• What you have to do
Every line below between the one holding "subtotal: 14972.00 -> 12170.00" and the one holding "total: 15649.92 -> 12711.87", inclusive, should be copied exactly, and no other line.

• Data
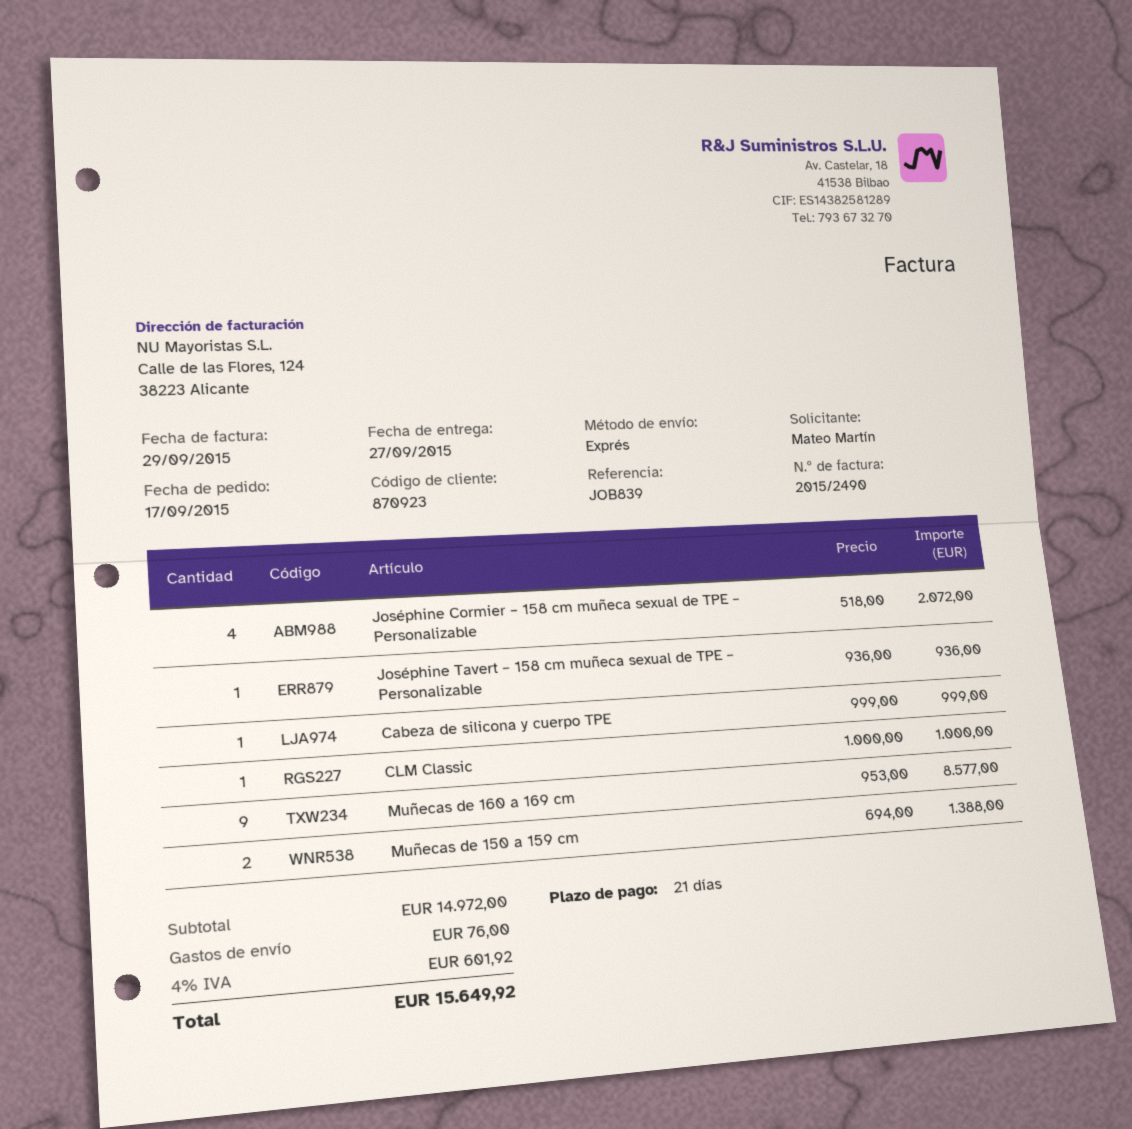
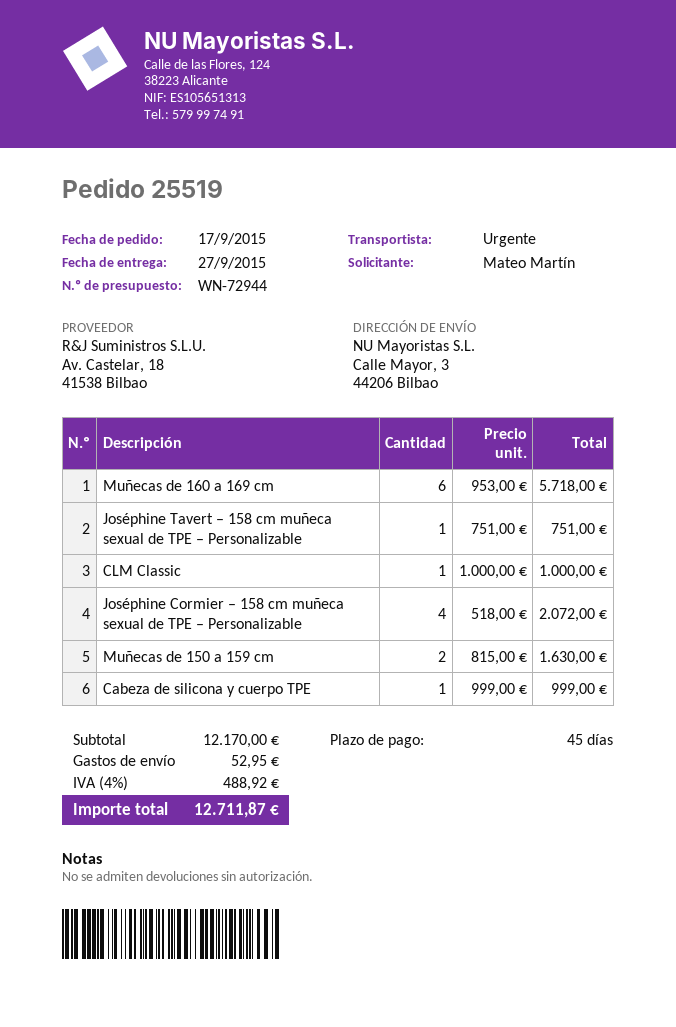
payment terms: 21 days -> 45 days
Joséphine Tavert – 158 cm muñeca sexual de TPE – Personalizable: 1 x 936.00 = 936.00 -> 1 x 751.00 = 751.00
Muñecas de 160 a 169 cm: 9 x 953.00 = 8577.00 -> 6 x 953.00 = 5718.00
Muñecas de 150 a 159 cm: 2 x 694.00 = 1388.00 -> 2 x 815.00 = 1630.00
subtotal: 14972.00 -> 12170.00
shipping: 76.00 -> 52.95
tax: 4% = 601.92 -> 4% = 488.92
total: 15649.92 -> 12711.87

==

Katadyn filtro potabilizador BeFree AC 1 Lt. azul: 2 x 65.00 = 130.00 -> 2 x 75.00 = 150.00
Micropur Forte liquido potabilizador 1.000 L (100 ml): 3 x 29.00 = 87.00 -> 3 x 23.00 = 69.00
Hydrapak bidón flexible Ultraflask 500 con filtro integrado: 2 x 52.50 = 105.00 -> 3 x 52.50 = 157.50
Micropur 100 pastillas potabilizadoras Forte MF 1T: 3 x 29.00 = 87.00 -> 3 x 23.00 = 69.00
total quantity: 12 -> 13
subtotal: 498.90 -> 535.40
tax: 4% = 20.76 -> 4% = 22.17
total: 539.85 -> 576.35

• Result of the task
subtotal: 14972.00 -> 12170.00
shipping: 76.00 -> 52.95
tax: 4% = 601.92 -> 4% = 488.92
total: 15649.92 -> 12711.87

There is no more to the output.